=== Task ===
An exact copy of the lines of the listing below between the "Moldova | Sales Channel: Offline -> Online" line and the "Honduras | Order Priority: H -> L" line, both included, is the whole answer; please omit the pictures.

=== Material supplied ===
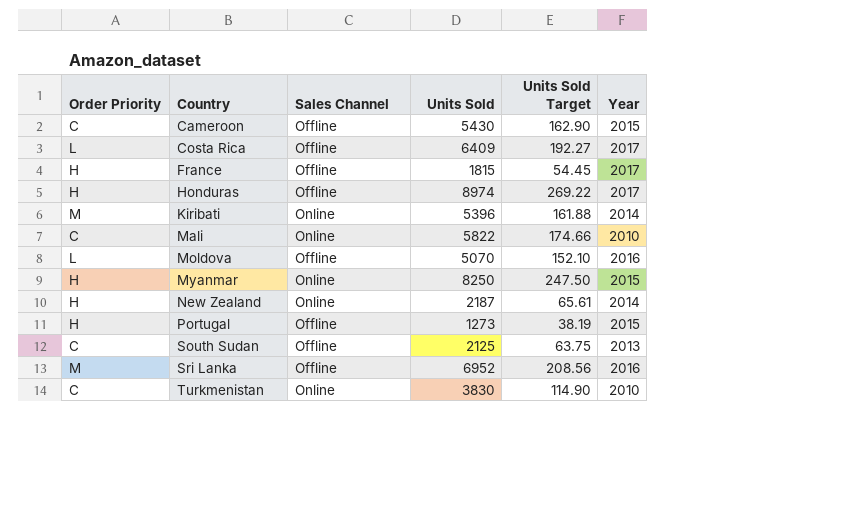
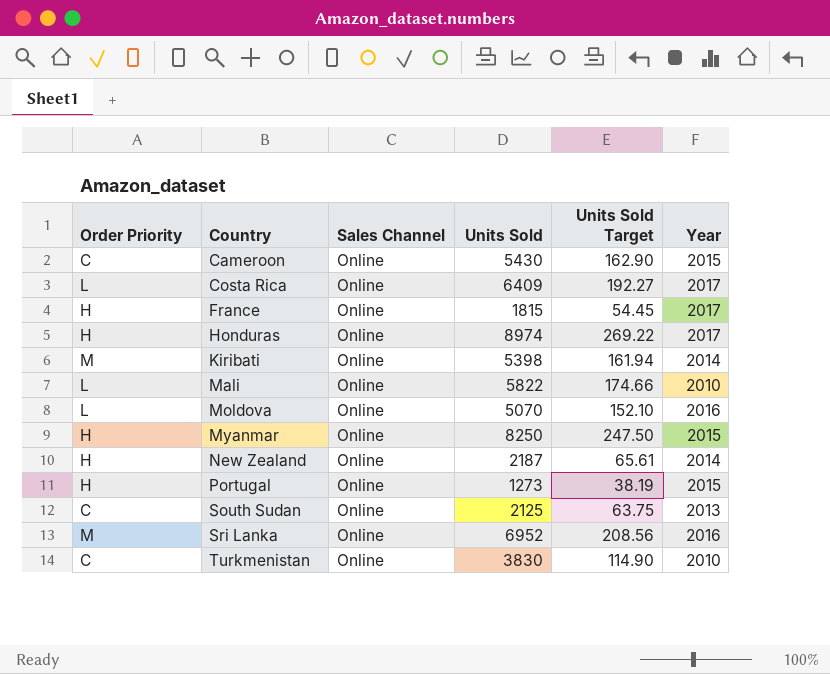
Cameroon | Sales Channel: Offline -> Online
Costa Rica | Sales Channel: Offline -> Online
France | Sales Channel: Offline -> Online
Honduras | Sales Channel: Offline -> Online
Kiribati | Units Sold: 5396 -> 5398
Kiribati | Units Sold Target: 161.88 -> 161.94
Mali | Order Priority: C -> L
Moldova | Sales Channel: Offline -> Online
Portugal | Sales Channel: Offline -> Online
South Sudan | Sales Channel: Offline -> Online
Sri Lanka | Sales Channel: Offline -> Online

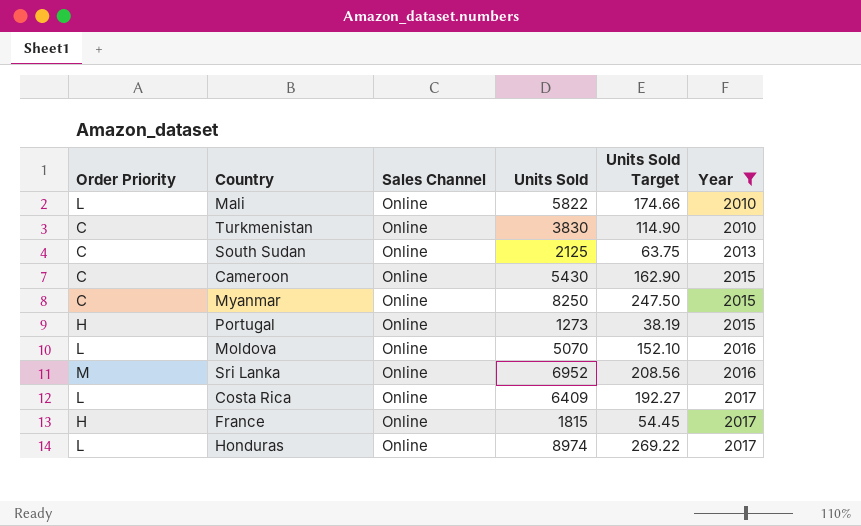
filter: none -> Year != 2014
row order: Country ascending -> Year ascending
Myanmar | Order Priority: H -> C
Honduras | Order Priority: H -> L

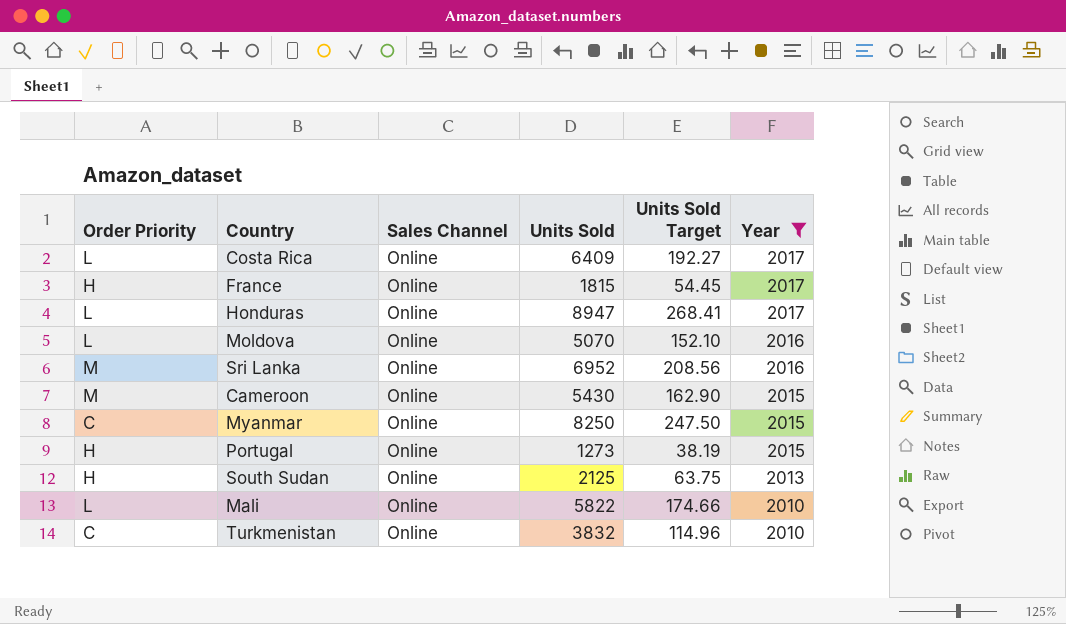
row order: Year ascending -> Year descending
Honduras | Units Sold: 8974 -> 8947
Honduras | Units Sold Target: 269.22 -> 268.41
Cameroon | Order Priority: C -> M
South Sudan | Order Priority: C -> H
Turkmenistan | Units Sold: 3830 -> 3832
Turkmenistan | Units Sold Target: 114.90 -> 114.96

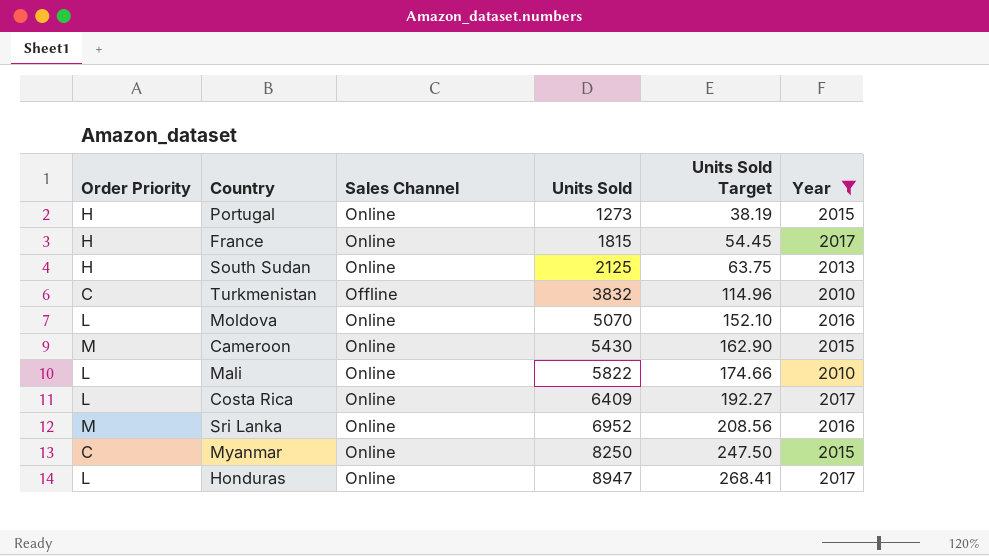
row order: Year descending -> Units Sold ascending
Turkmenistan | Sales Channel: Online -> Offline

=== Output for this task ===
Moldova | Sales Channel: Offline -> Online
Portugal | Sales Channel: Offline -> Online
South Sudan | Sales Channel: Offline -> Online
Sri Lanka | Sales Channel: Offline -> Online

filter: none -> Year != 2014
row order: Country ascending -> Year ascending
Myanmar | Order Priority: H -> C
Honduras | Order Priority: H -> L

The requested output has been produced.